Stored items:
- - - -

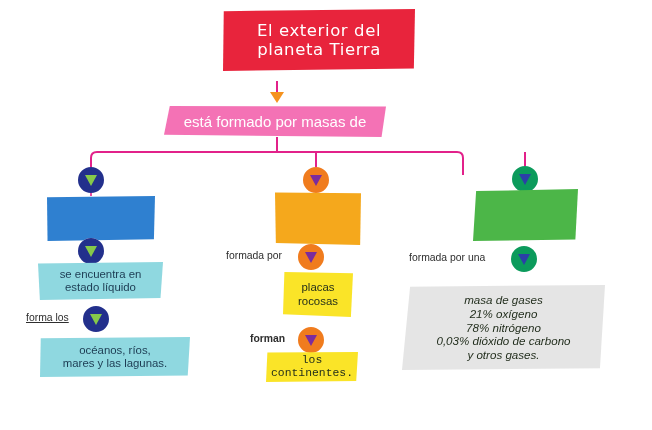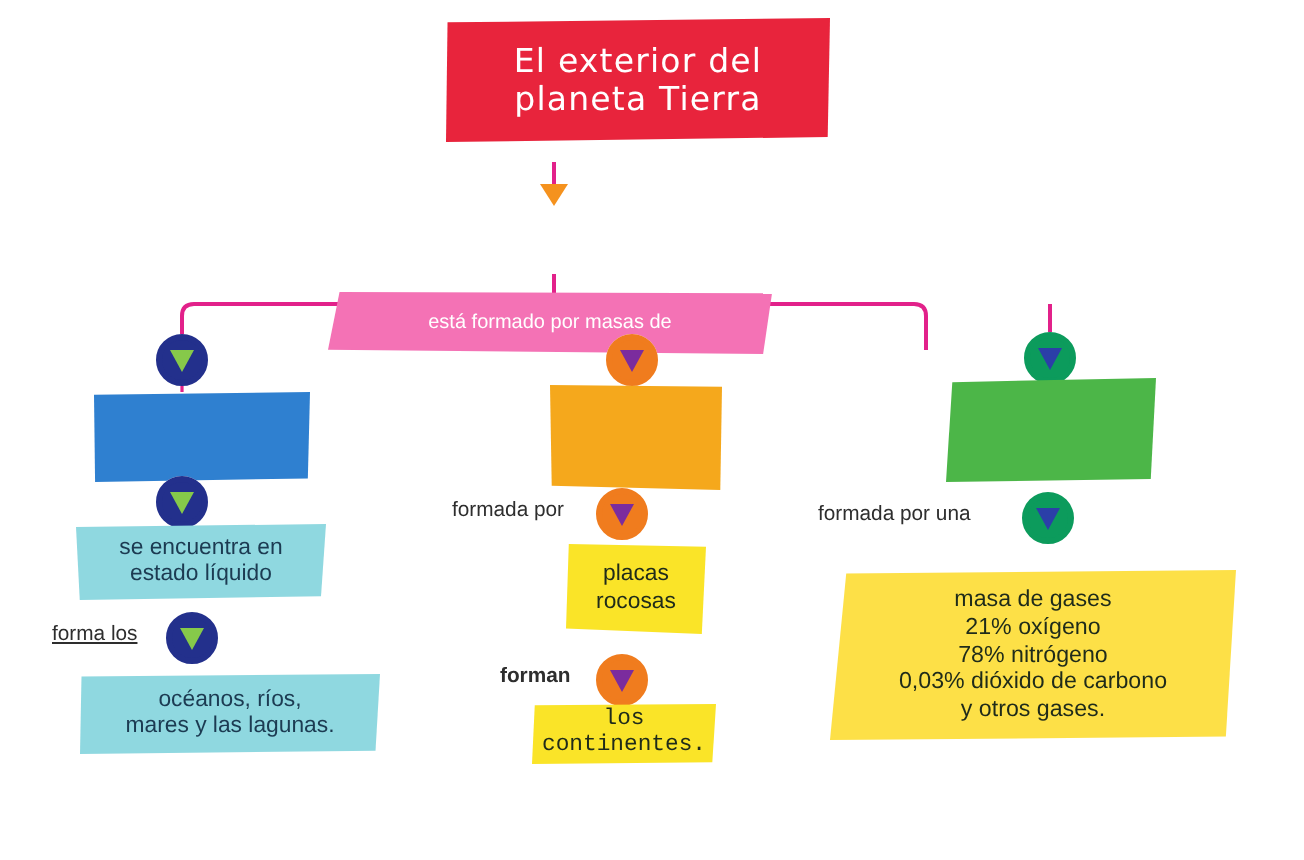--- a/index.html
+++ b/index.html
@@ -54,9 +54,8 @@
     height: 31px;
     background: #f472b5;
     color: #ffffff;
-    font-size: 10px;
+    font-size: 15px;
     clip-path: polygon(2.6% 0%, 100% 2%, 98% 100%, 0% 93%);
-    margin-top: 40px;
   }
 
   

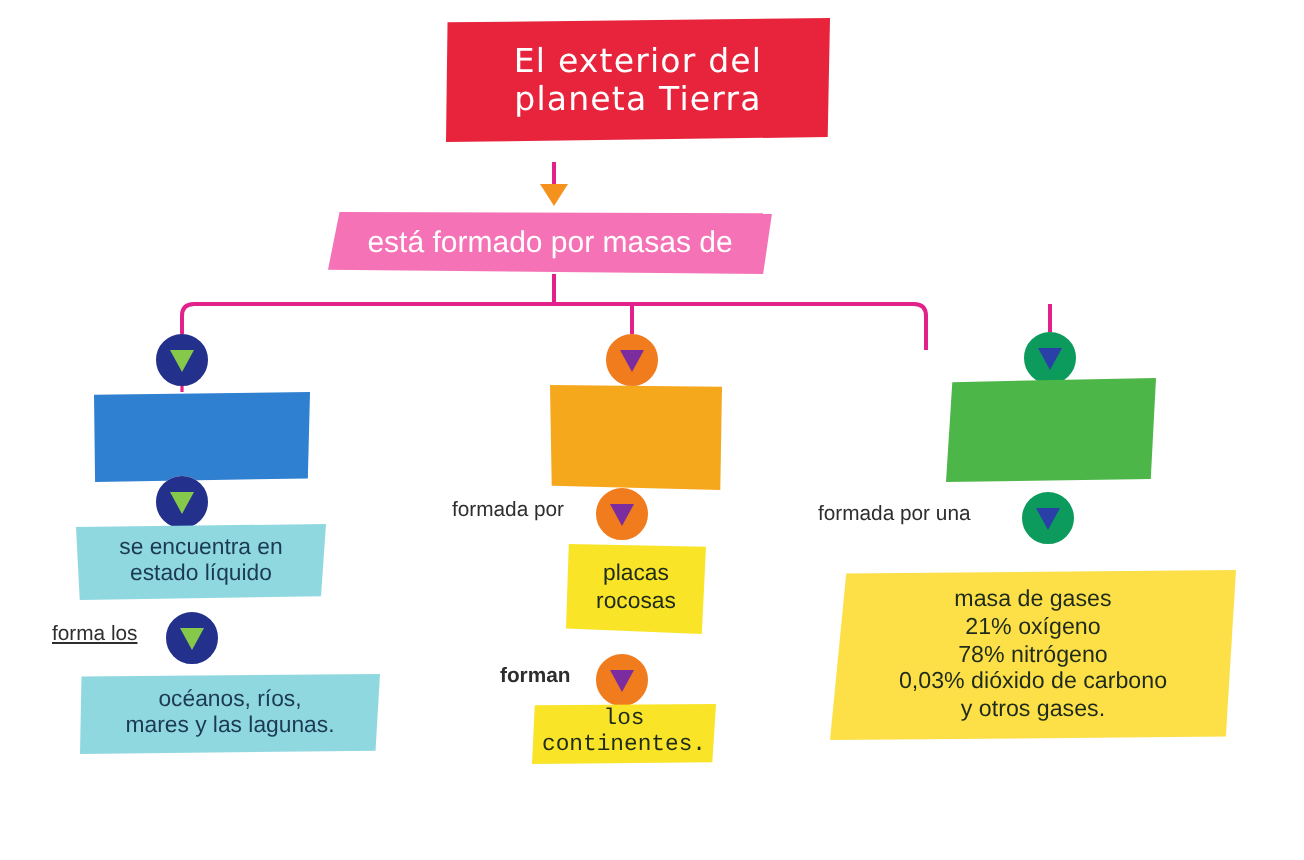--- a/index.html
+++ b/index.html
@@ -99,9 +99,10 @@
     font-family: Liberation Mono, monospace;
   }
   #box-gases {
-    left: 415px; top: 285px; width: 203px; height: 85px;
-    background: #fde047; color: #1f2b1a; font-size: 11.6px;
+    left: 402px; top: 285px; width: 203px; height: 85px;
+    background: #e5e5e5; color: #1f2b1a; font-size: 11.6px;
     clip-path: polygon(4% 2%, 100% 0%, 97.5% 98%, 0% 100%);
+    font-style: italic;
   }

- - - -

Keeping the pictures out, output the records from above exactly and completely.

--- a/index.html
+++ b/index.html
@@ -54,9 +54,8 @@
     height: 31px;
     background: #f472b5;
     color: #ffffff;
-    font-size: 10px;
+    font-size: 15px;
     clip-path: polygon(2.6% 0%, 100% 2%, 98% 100%, 0% 93%);
-    margin-top: 40px;
   }
 
   

--- a/index.html
+++ b/index.html
@@ -99,9 +99,10 @@
     font-family: Liberation Mono, monospace;
   }
   #box-gases {
-    left: 415px; top: 285px; width: 203px; height: 85px;
-    background: #fde047; color: #1f2b1a; font-size: 11.6px;
+    left: 402px; top: 285px; width: 203px; height: 85px;
+    background: #e5e5e5; color: #1f2b1a; font-size: 11.6px;
     clip-path: polygon(4% 2%, 100% 0%, 97.5% 98%, 0% 100%);
+    font-style: italic;
   }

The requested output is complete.